> **TASK PROMPT**: For the entries below, the result should be an exact transcription of the lines from the one with "Solid Midnight Hooded" up to and including the one with "total: 4593.92 -> 4613.47", and only those.

> **INPUT**:
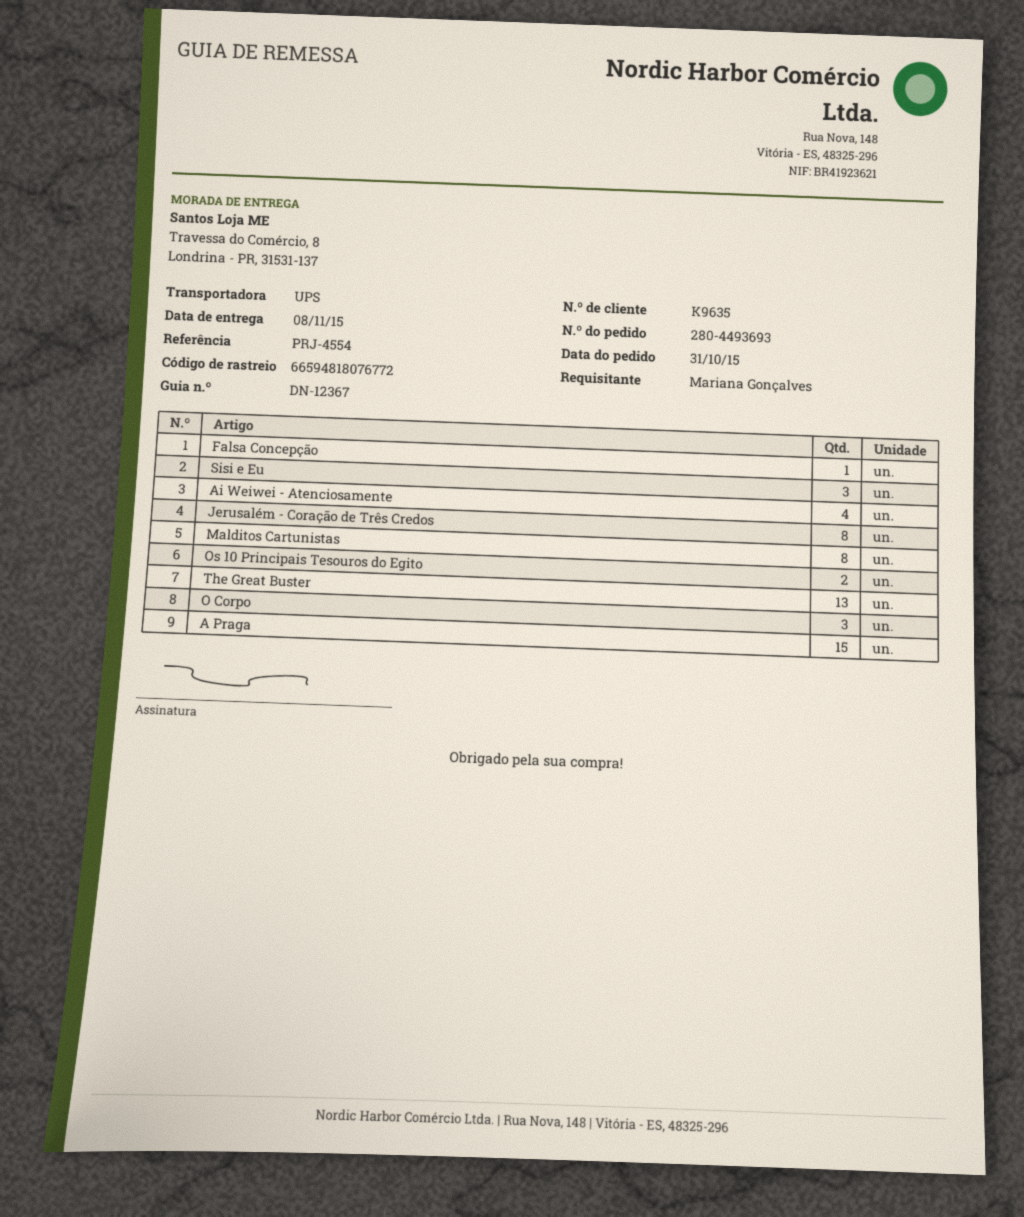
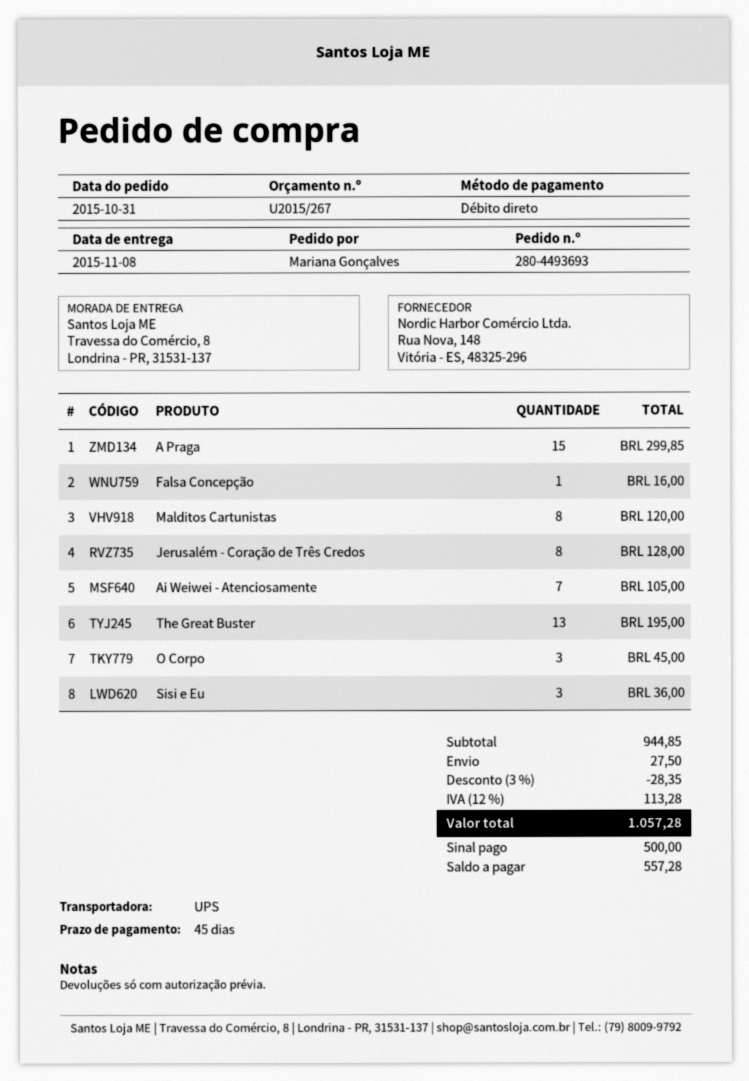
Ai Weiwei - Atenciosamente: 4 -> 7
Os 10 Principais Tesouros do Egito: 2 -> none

---

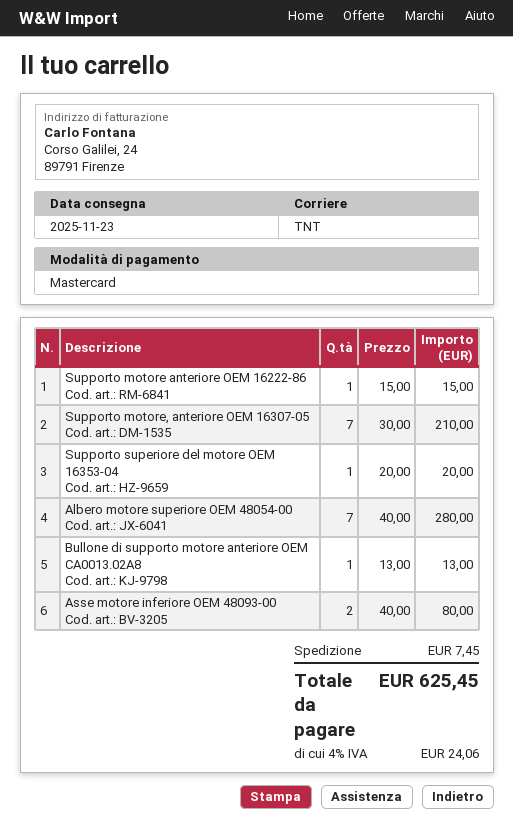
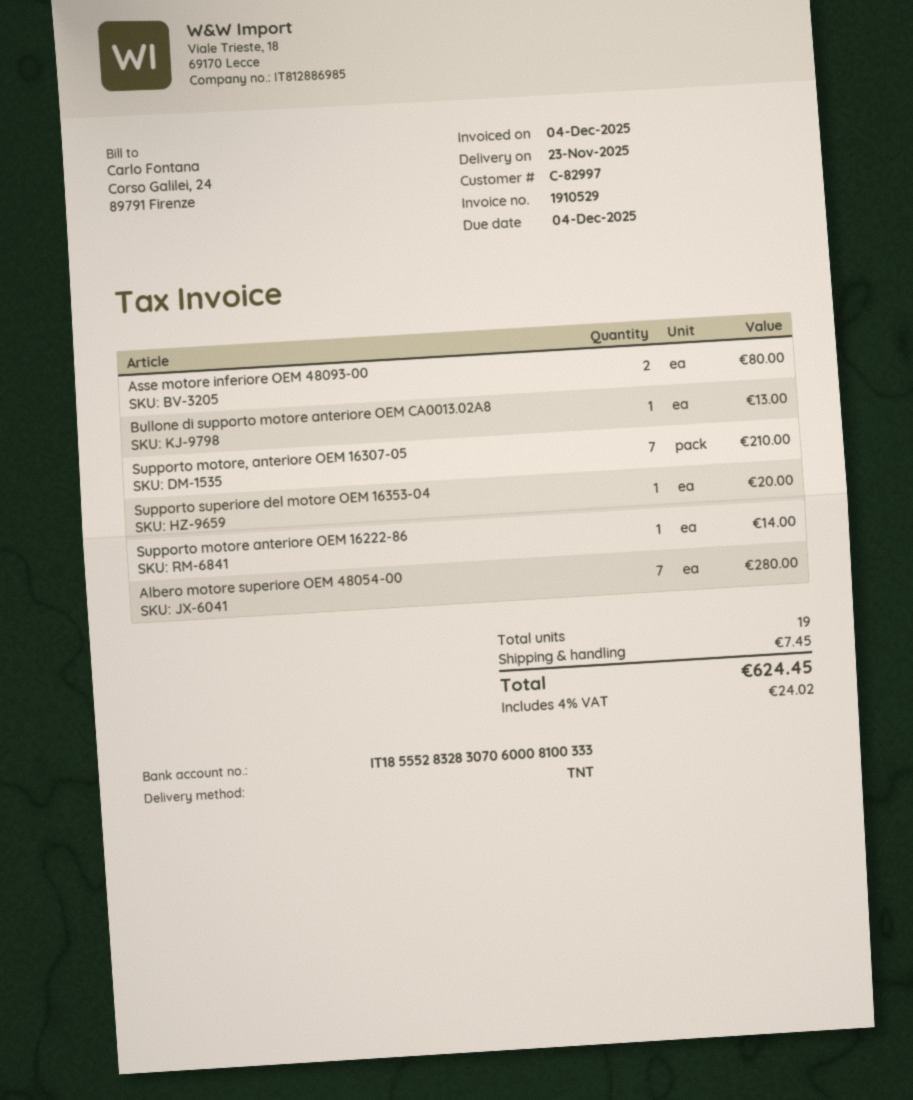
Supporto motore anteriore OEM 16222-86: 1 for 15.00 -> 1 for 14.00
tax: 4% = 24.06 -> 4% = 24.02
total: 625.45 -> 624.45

==

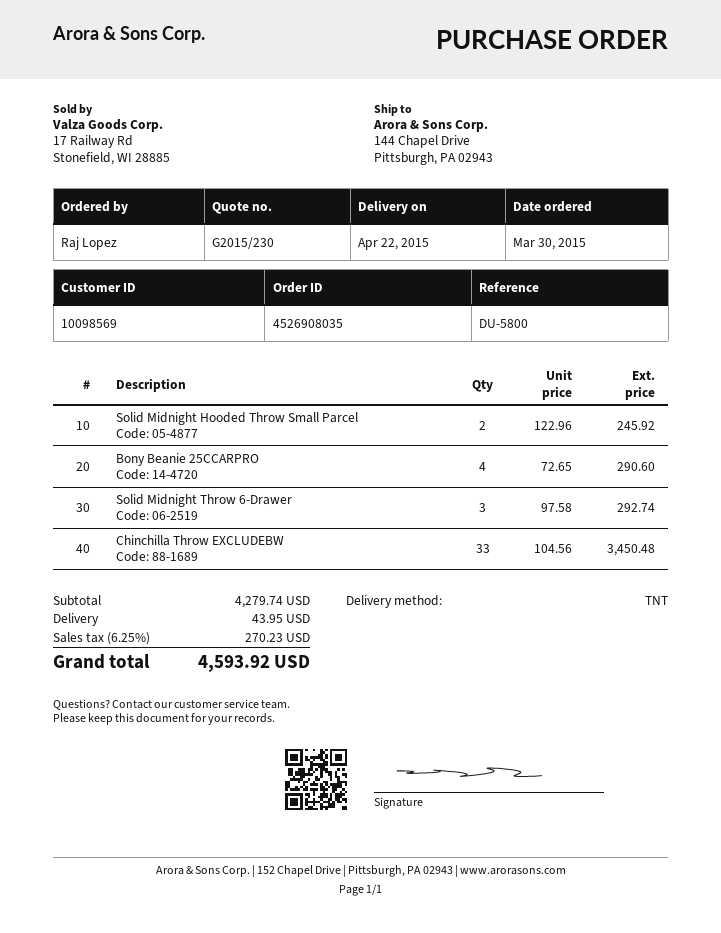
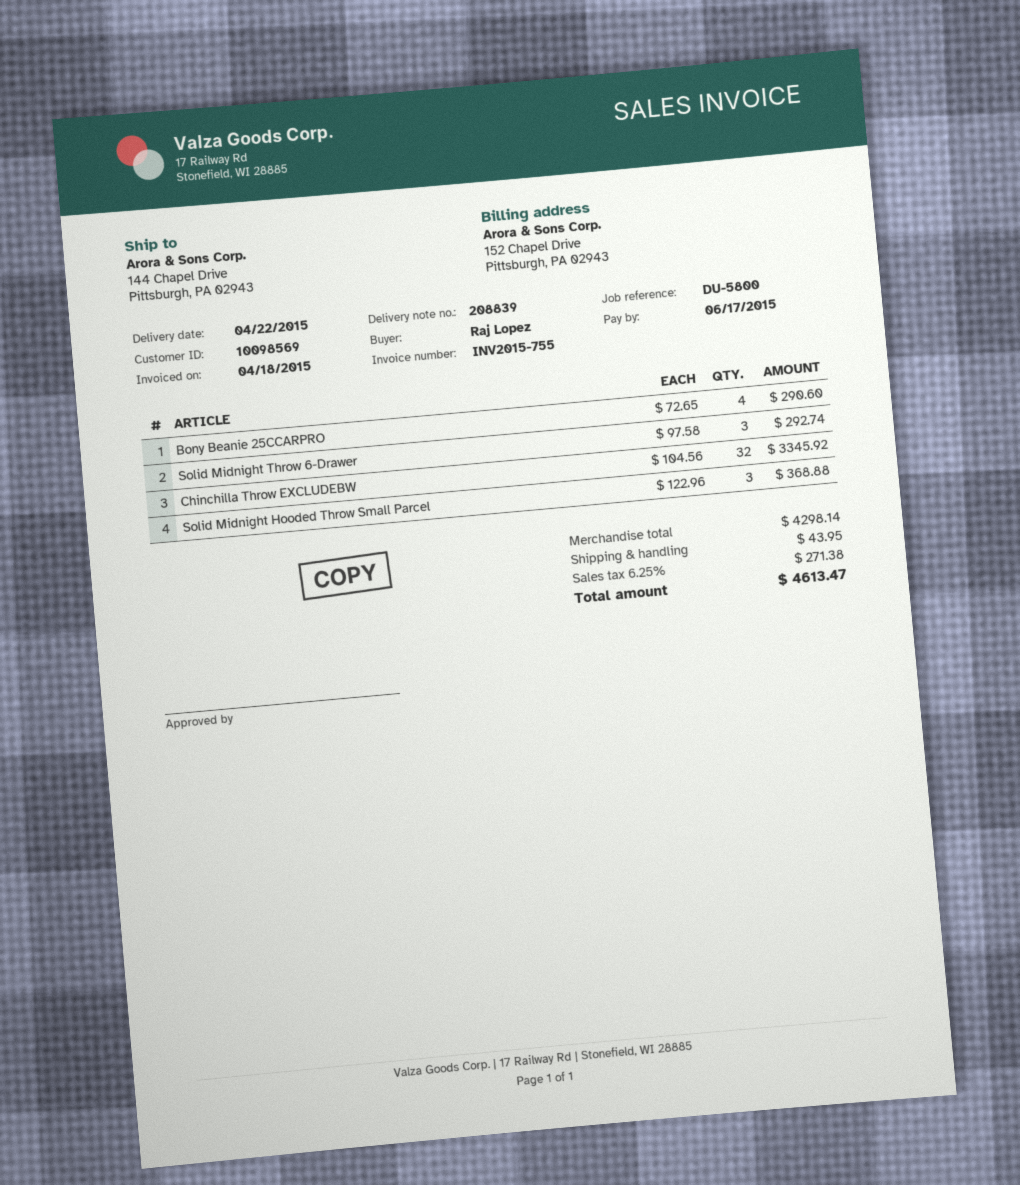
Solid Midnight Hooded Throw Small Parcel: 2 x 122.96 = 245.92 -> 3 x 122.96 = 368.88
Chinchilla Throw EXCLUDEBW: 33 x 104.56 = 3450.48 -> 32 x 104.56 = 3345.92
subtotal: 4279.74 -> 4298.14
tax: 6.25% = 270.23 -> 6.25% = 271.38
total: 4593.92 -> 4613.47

> **RESPONSE FOR THIS EXERCISE**:
Solid Midnight Hooded Throw Small Parcel: 2 x 122.96 = 245.92 -> 3 x 122.96 = 368.88
Chinchilla Throw EXCLUDEBW: 33 x 104.56 = 3450.48 -> 32 x 104.56 = 3345.92
subtotal: 4279.74 -> 4298.14
tax: 6.25% = 270.23 -> 6.25% = 271.38
total: 4593.92 -> 4613.47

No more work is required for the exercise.